AdaGAN: Boosting Generative Models
Ilya Tolstikhin, Sylvain Gelly, Olivier Bousquet, Carl-Johann Simon-Gabriel, Bernhard Schölkopf
TL;DR
AdaGAN introduces a boosting-style meta-algorithm that builds a strong mixture of generative models by iteratively reweighting data to focus on uncovered regions, addressing the missing modes problem in GANs.The paper develops a general f-divergence framework for additive mixtures, derives optimal update components, and proves exponential or finite convergence under various conditions, even with approximate learners.The approach is instantiated for GANs, including practical methods to compute the necessary weighting factors, and is validated with toy and MNIST experiments showing improved mode coverage and reduced variance compared to baselines.Overall, AdaGAN offers a theoretically grounded, practically effective strategy to construct diverse generative models via successive reweighted training of components.
Abstract
Generative Adversarial Networks (GAN) (Goodfellow et al., 2014) are an effective method for training generative models of complex data such as natural images.
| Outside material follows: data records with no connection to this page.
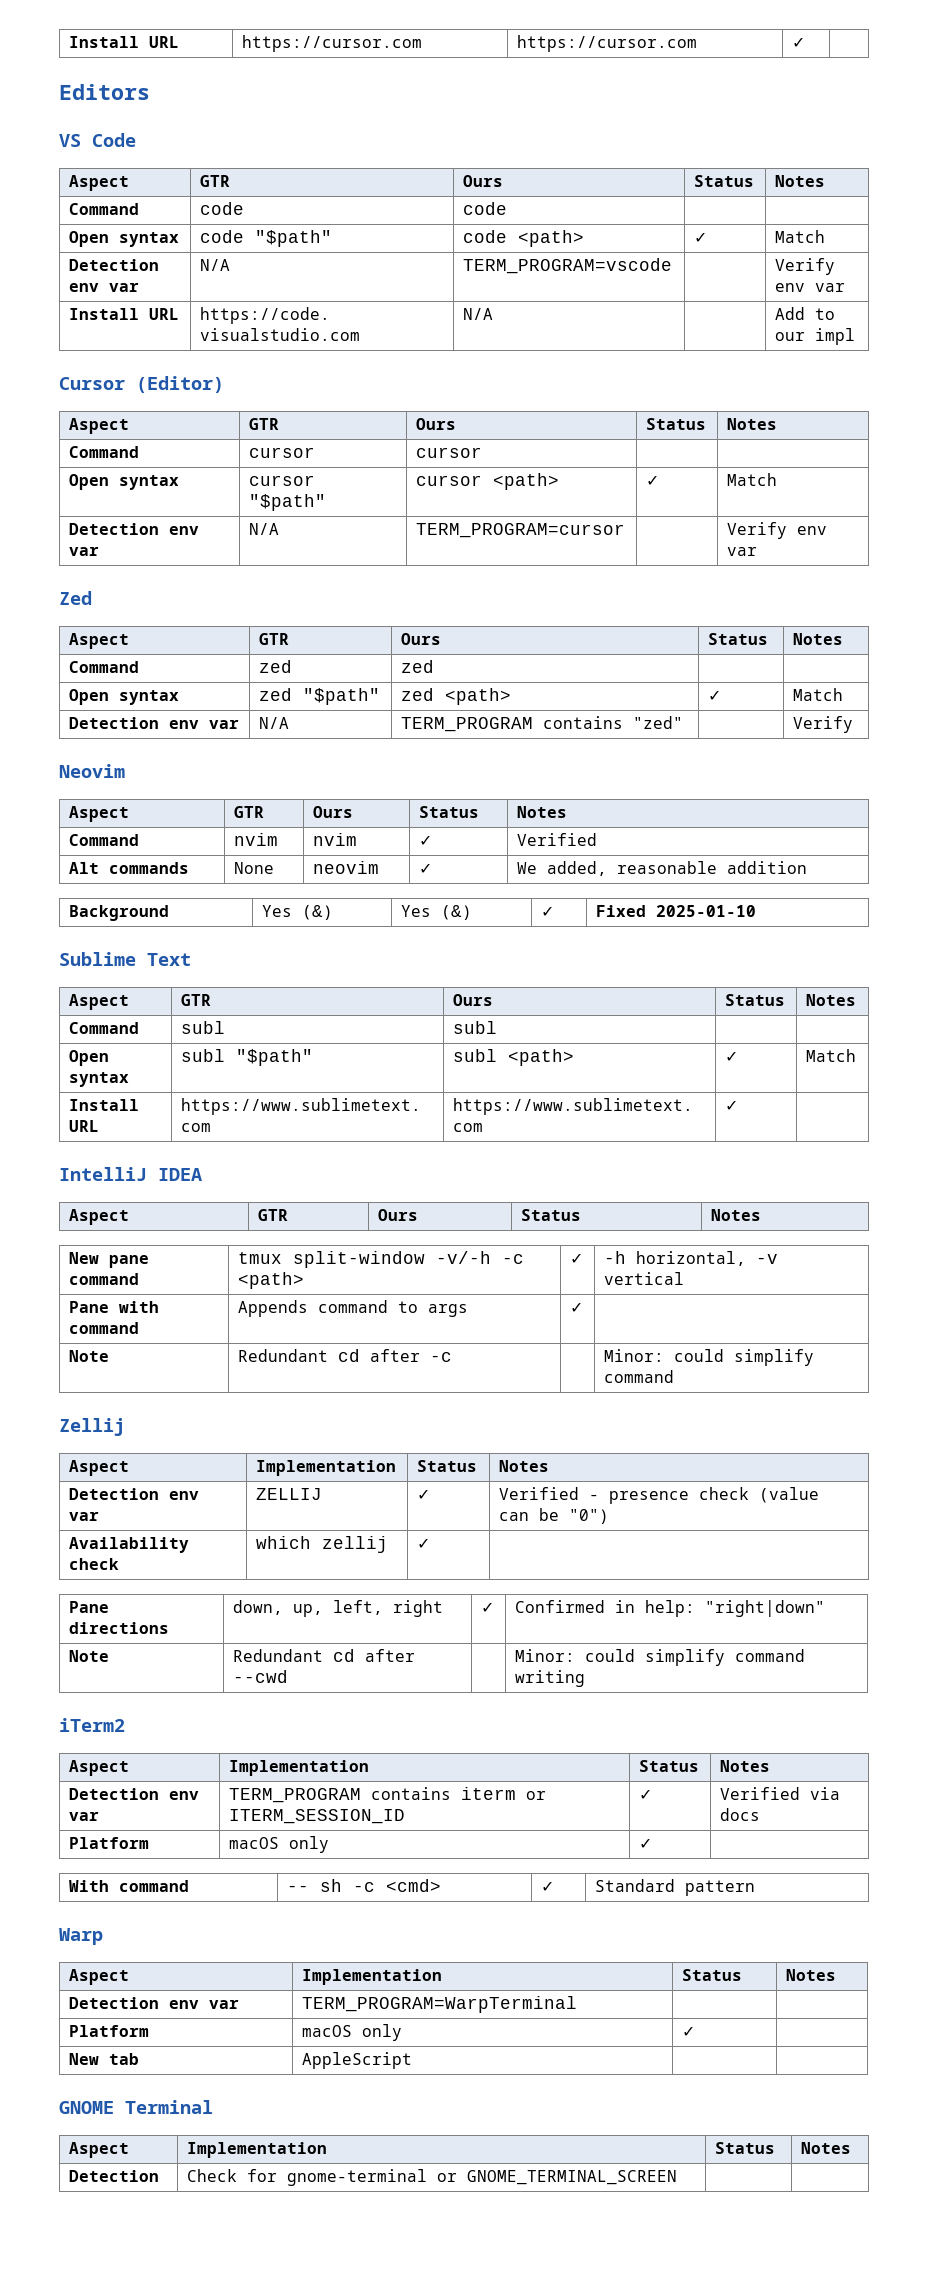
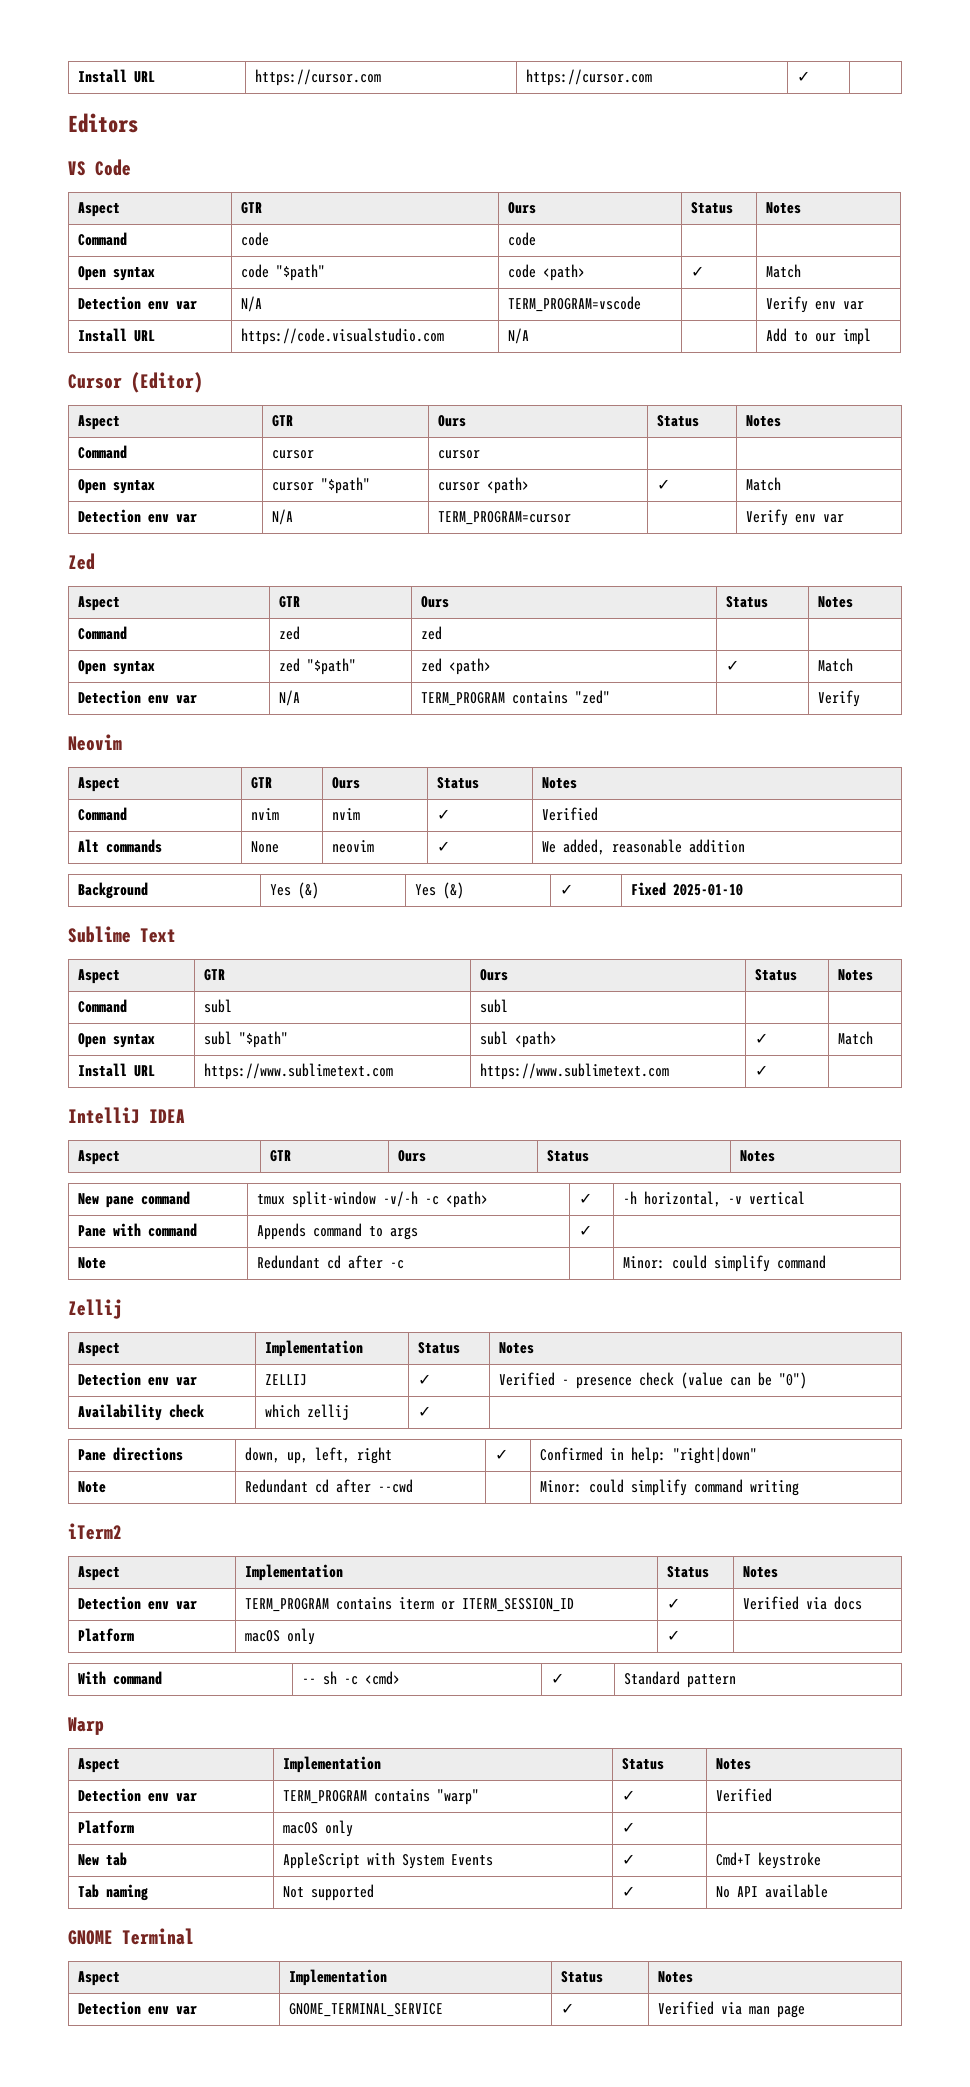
- Detection env var | TERM_PROGRAM=WarpTerminal | |
+ Detection env var | TERM_PROGRAM contains "warp" | ✓ | Verified
- New tab | AppleScript | |
+ New tab | AppleScript with System Events | ✓ | Cmd+T keystroke
+ Tab naming | Not supported | ✓ | No API available
- Detection | Check for gnome-terminal or GNOME_TERMINAL_SCREEN | |
+ Detection env var | GNOME_TERMINAL_SERVICE | ✓ | Verified via man page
However, they are notoriously hard to train and can suffer from the problem of missing modes where the model is not able to produce examples in certain regions of the space. We propose an iterative procedure, called AdaGAN, where at every step we add a new component into a mixture model by running a GAN algorithm on a reweighted sample. This is inspired by boosting algorithms, where many potentially weak individual predictors are greedily aggregated to form a strong composite predictor. We prove that such an incremental procedure leads to convergence to the true distribution in a finite number of steps if each step is optimal, and convergence at an exponential rate otherwise. We also illustrate experimentally that this procedure addresses the problem of missing modes.